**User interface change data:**
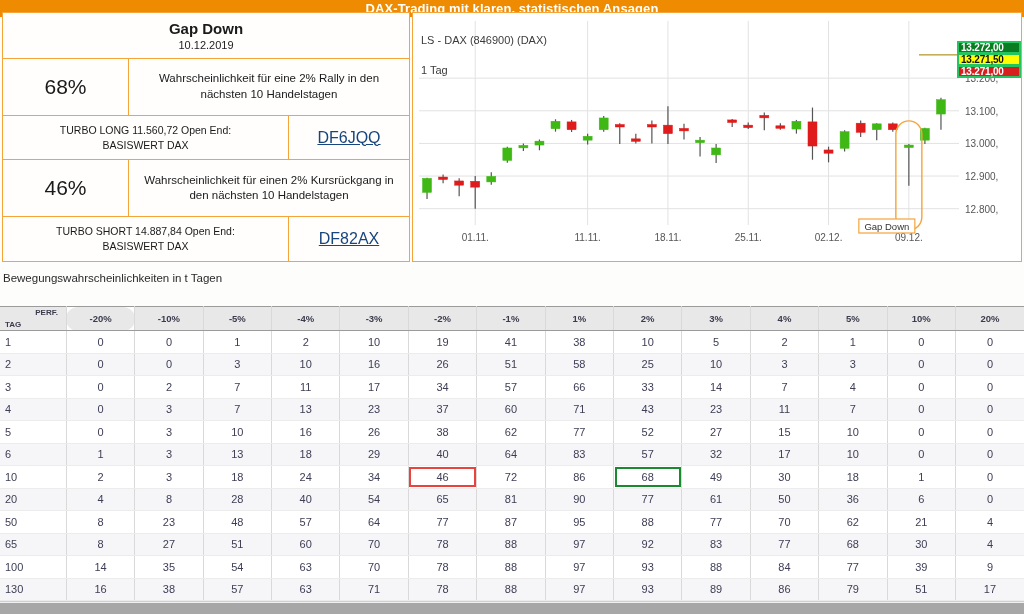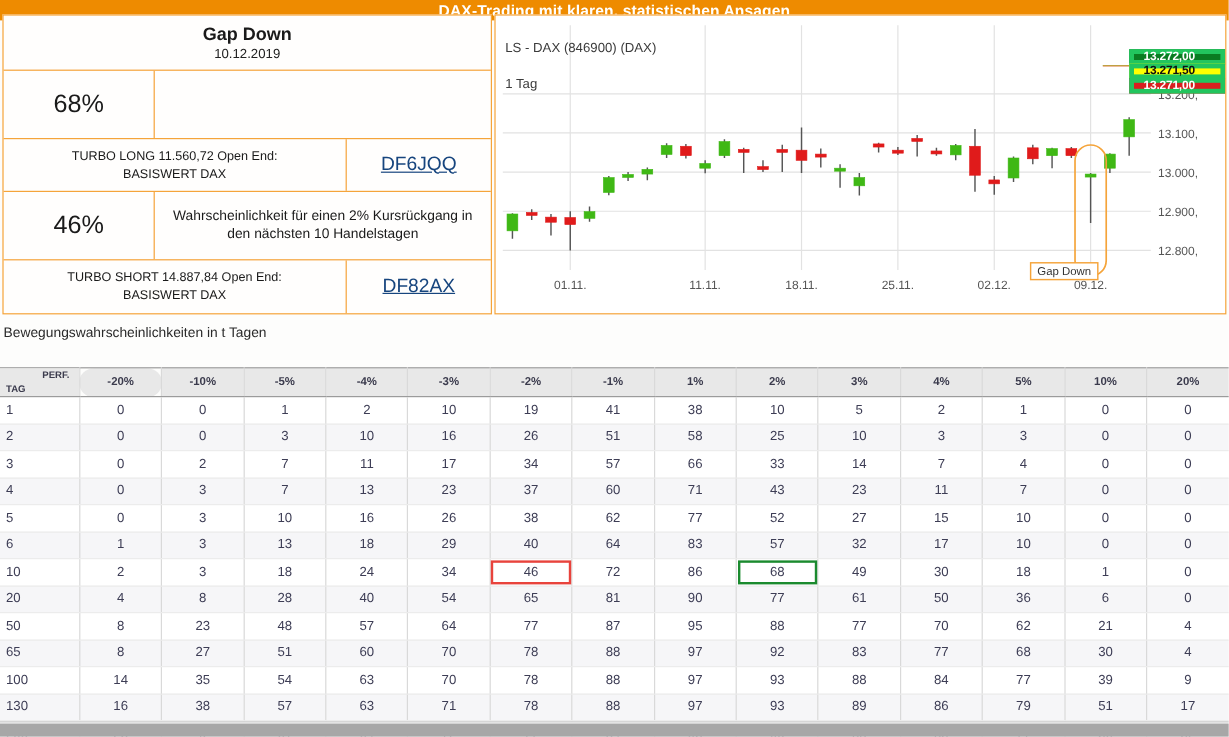--- a/index.html
+++ b/index.html
@@ -83,9 +83,9 @@
 
   .price-tags { position: absolute; right: 0; top: 28px; z-index: 6; }
   .ptag {
-    height: 13px; width: 80px; font-size: 10px; font-weight: 700;
-    display: flex; align-items: center; padding-left: 8px;
-    border: 4px solid #22c55e; margin-bottom: -1px; letter-spacing: -0.2px;
+    height: 13px; width: 64px; font-size: 10px; font-weight: 700;
+    display: flex; align-items: center; padding-left: 2px;
+    border: 2px solid #22c55e; margin-bottom: -1px; letter-spacing: -0.2px;
   }
   .ptag.green  { background: #0a7c22; color: #ffffff; }
   .ptag.yellow { background: #ffff00; color: #111111; }

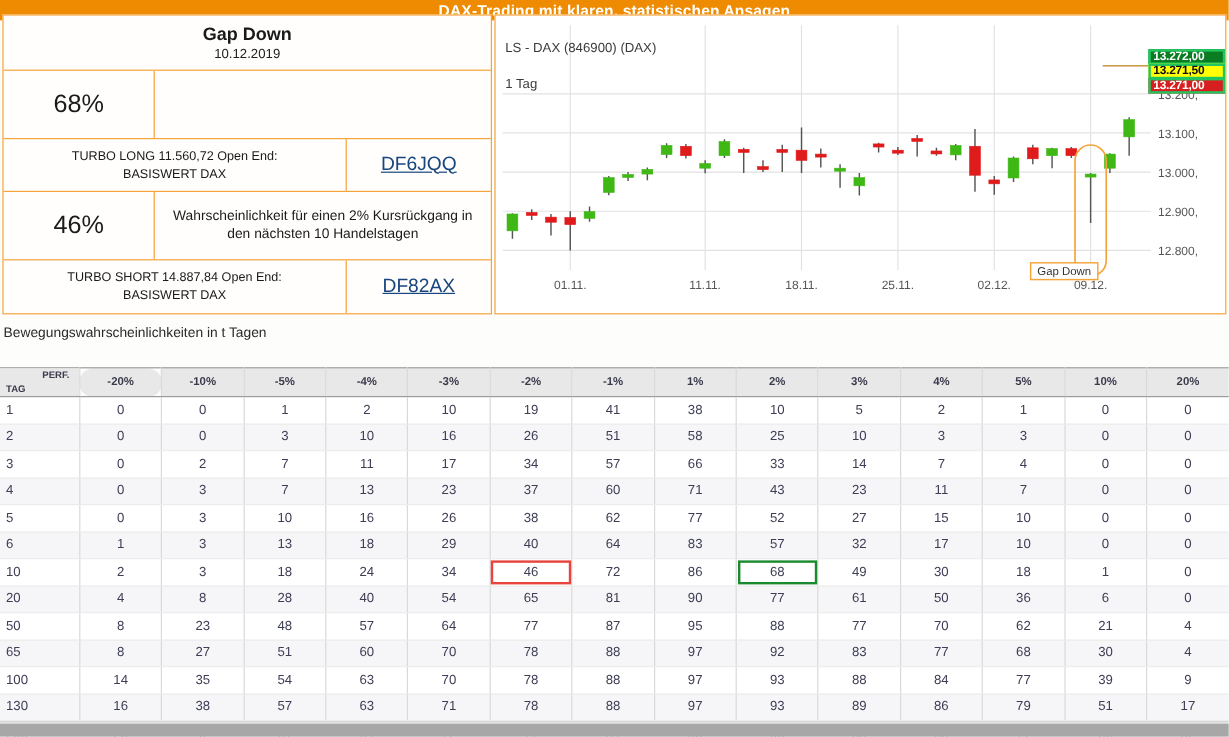--- a/index.html
+++ b/index.html
@@ -155,6 +155,7 @@
 
       <div class="ip-row ip-prob">
         <div class="ip-pct">68%</div>
+        <div class="ip-desc">Wahrscheinlichkeit für eine 2% Rally in den nächsten 10 Handelstagen</div>
       </div>
 
       <div class="ip-row ip-turbo">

**EXERCISE:**
A word-for-word repeat is expected of the lines from the one with "80px; font-size: 10px; font-weight: 700;" to the end of the data, both included; pictures are not part of it.

**TASK RESULT:**
-    height: 13px; width: 80px; font-size: 10px; font-weight: 700;
-    display: flex; align-items: center; padding-left: 8px;
-    border: 4px solid #22c55e; margin-bottom: -1px; letter-spacing: -0.2px;
+    height: 13px; width: 64px; font-size: 10px; font-weight: 700;
+    display: flex; align-items: center; padding-left: 2px;
+    border: 2px solid #22c55e; margin-bottom: -1px; letter-spacing: -0.2px;
   }
   .ptag.green  { background: #0a7c22; color: #ffffff; }
   .ptag.yellow { background: #ffff00; color: #111111; }

--- a/index.html
+++ b/index.html
@@ -155,6 +155,7 @@
 
       <div class="ip-row ip-prob">
         <div class="ip-pct">68%</div>
+        <div class="ip-desc">Wahrscheinlichkeit für eine 2% Rally in den nächsten 10 Handelstagen</div>
       </div>
 
       <div class="ip-row ip-turbo">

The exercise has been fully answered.